So the new feature went to live realms. It's nice to get new feature, but it would be nicer if it was more useful. I'm going to assume that the economy overview tool's main purpose is to help people balance their consumption vs production. If not, forget all the following and use it for whatever it might be useful for.

Immediate problems:
1) Full storage. If you hit full storage on anything, your production is halted automatically. This reflects to economy overview numbers, usually dropping the production value for that item to negative. Which is easy to interpret as a sign that you should build more. Sure, you can spot that your storage amount says max and ignore whatever the economy overview tool says, assuming it's wrong anyway.
2) Full forests. Same as above, if your forests are currently planted to the max, foresters stop. Looking at economy overview, you might think you're losing trees and start building more foresters.
3) Empty storage. Let's say you run out of pinewood. As a result, your coking plants stop. Now economy overview says you're lacking coal production, while your pinewood production is excellent thanks to all coking plants being stopped. A whole load of bad information that may lead you to do exactly wrong thing.

Those three are obvious problems caused by the fact that economy overview shows you the current production.

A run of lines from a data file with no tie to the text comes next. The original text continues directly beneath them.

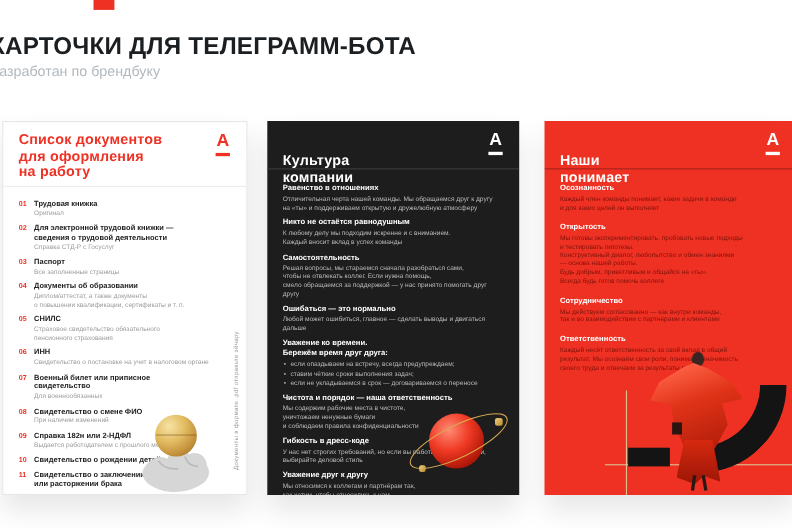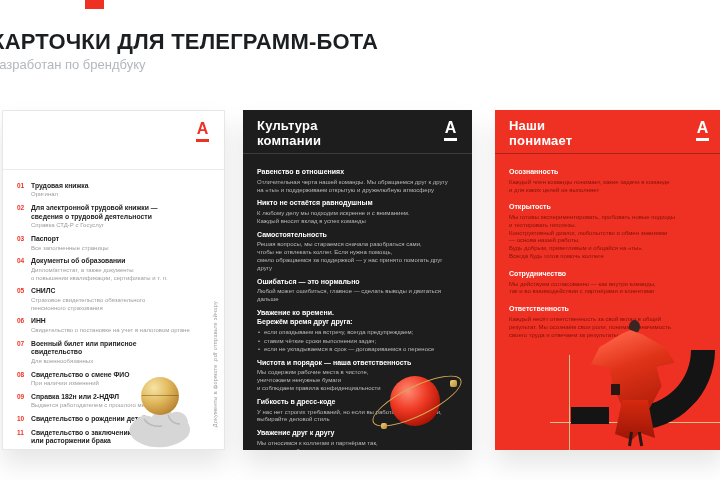--- a/index.html
+++ b/index.html
@@ -129,6 +129,9 @@
 
   <section class="card card-doc">
     <header class="card-header">
+      <div class="card-title">Список документов
+для оформления
+на работу</div>
       <div class="alfa-logo">
         <span class="alfa-letter">А</span>
         <span class="alfa-bar"></span>

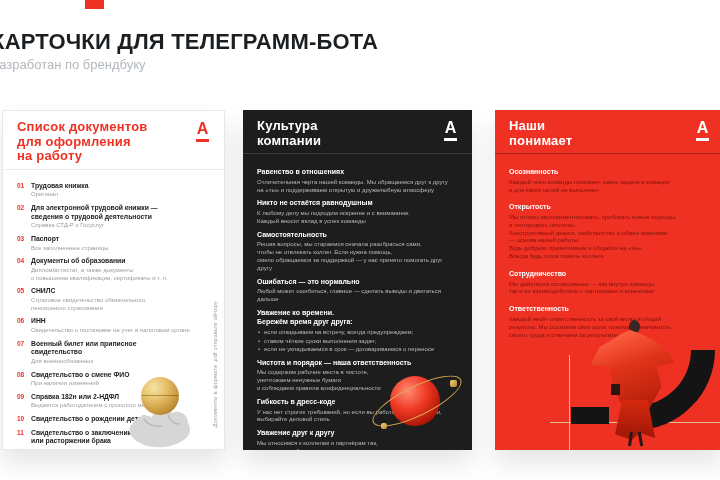--- a/index.html
+++ b/index.html
@@ -31,7 +31,7 @@
 
   .card-title { font-weight:700; white-space:pre-line; line-height:1.13; letter-spacing:.2px; font-size:13px; }
   .card-doc .card-title { color:#EF3124; }
-  .card-culture .card-title, .card-values .card-title { color:#ffffff; }
+  .card-culture .card-title, .card-values .card-title { color:#ffffff;margin-top:20px; }
 
   .alfa-logo { position:absolute; right:15px; top:10px; text-align:center; font-weight:700; }
   .alfa-letter { display:block; font-size:16px; line-height:1; }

I know it's new feature and you're not likely going to re-do it all over, but since I started complaining, I'll make this a constructive post and tell how the economy overview could work and be actually useful for balancing your production. Or how you could make an advanced version of it for the advanced players who can figure out more complex set of numbers to get the benefit of much better accuracy.

Advanced Economy Overview:
1) Instead of showing current production, show production potential. Ignore the fact that some buildings are temporarily stopped, show the production figures as if they weren't. If some consumed material has run out, put a big exclamation mark next to it on economy overview to point out that there are buildings waiting for it. This would get rid of all the issues with full/empty storages mentioned above.

2) Include indirect consumption. Every weapon made or horse raised has an effect on how much brew you need to actually train all those units. Every fish you catch has indirect consumption of bread through fish food. Every piece of meat you hunt for has indirect consumption of water and fish. Finally, every weapon made has indirect consumption of bread: if you produce enough weapons to train 500 military units per day, you're going to need enough bread to get 404 settlers.

3) Include rebuild consumption. Every well you build can be expected to be rebuilt. The time it takes to empty the well is known (unless you max out storage), so the average amount of construction materials needed per 12 hours is known. Same applies to every wheat field, although there you have to consider the effect of silos. Mines are bit trickier since some cheeky people go and refill theirs, but you could track that and just not count rebuild cost for any mine that has been refilled. Or if storing such info is a problem, assume a mine will not be rebuilt if it has more ore than it should (i.e. more than 300 ore on gold deposit).

4) Moving on to trickier stuff: food buffs and buildings that are only operated under food buff. In order to balance production around food buffs and having buildings shut down for part of the day, the game would have to track how long each building has been buffed for, on average. It'd be nice statistical information to know anyway. Same goes for the data on how many hours a day is the building operated for, on average. Now once that data is in gathered, you know the actual production and consumption numbers for these buildings, on average. And now you can finally fully balance your economy.

Sounds complex? Maybe so. It took me one afternoon to make excel sheet that does all that. Since I buff same buildings every day, I can do all the calculations based on 9/18 hour buff/operating times on that set of buildings. So, if I can implement this whole thing in one afternoon from scratch for myself, I don't think I'm asking for miracles here. Sure, it takes bit longer than an afternoon to match the data with pretty UI, but not that much more. Especially since the basic tool is there already.